BEGIN

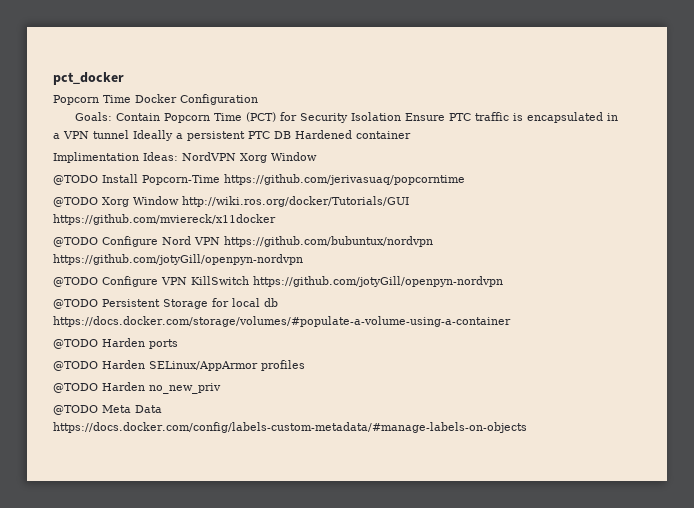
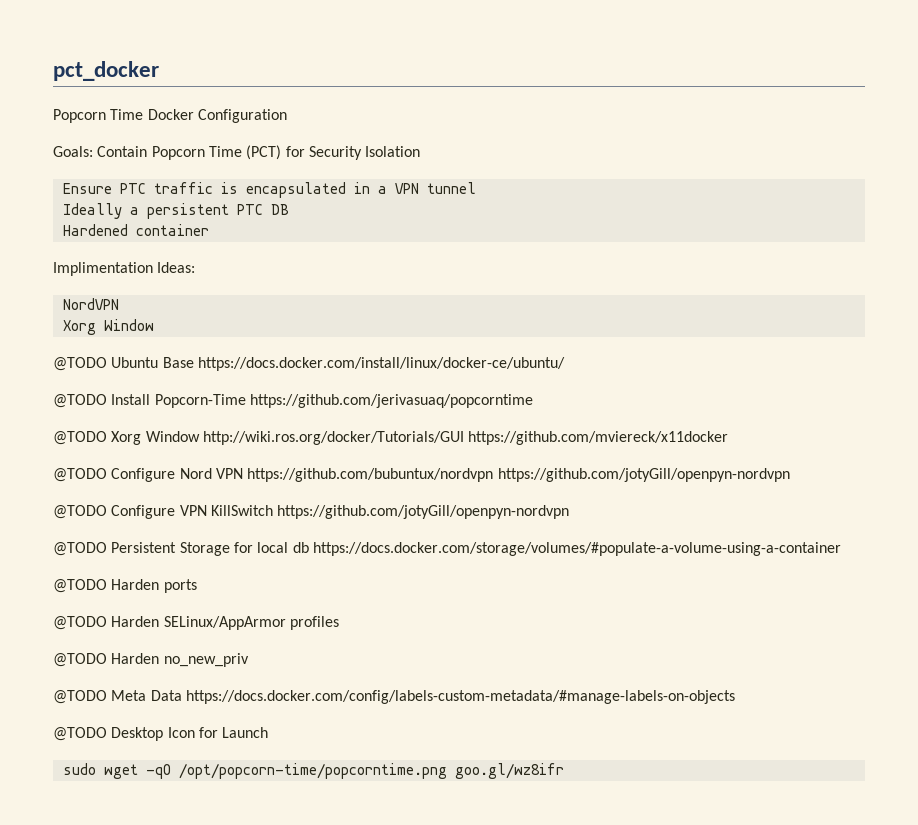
(401, 116) none -> (421, 151) //
(129, 134) none -> (476, 188) //
(291, 135) none -> (289, 209) //
(178, 156) none -> (196, 267) //
[240,152,317,163] Xorg Window -> [62,319,154,335] [53,357,565,371] // Xorg Window // @TODO Ubuntu Base https://docs.docker.com/install/linux/docker-ce/ubuntu/
(527, 427) none -> [53,727,269,741] [62,763,564,779] // @TODO Desktop Icon for Launch // sudo wget -qO /opt/popcorn-time/popcorntime.png goo.gl/wz8ifr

END

Retype each line above precisely, please. Skip anything that is a picture.

**Answer to the exercise**.
(401, 116) none -> (421, 151) //
(129, 134) none -> (476, 188) //
(291, 135) none -> (289, 209) //
(178, 156) none -> (196, 267) //
[240,152,317,163] Xorg Window -> [62,319,154,335] [53,357,565,371] // Xorg Window // @TODO Ubuntu Base https://docs.docker.com/install/linux/docker-ce/ubuntu/
(527, 427) none -> [53,727,269,741] [62,763,564,779] // @TODO Desktop Icon for Launch // sudo wget -qO /opt/popcorn-time/popcorntime.png goo.gl/wz8ifr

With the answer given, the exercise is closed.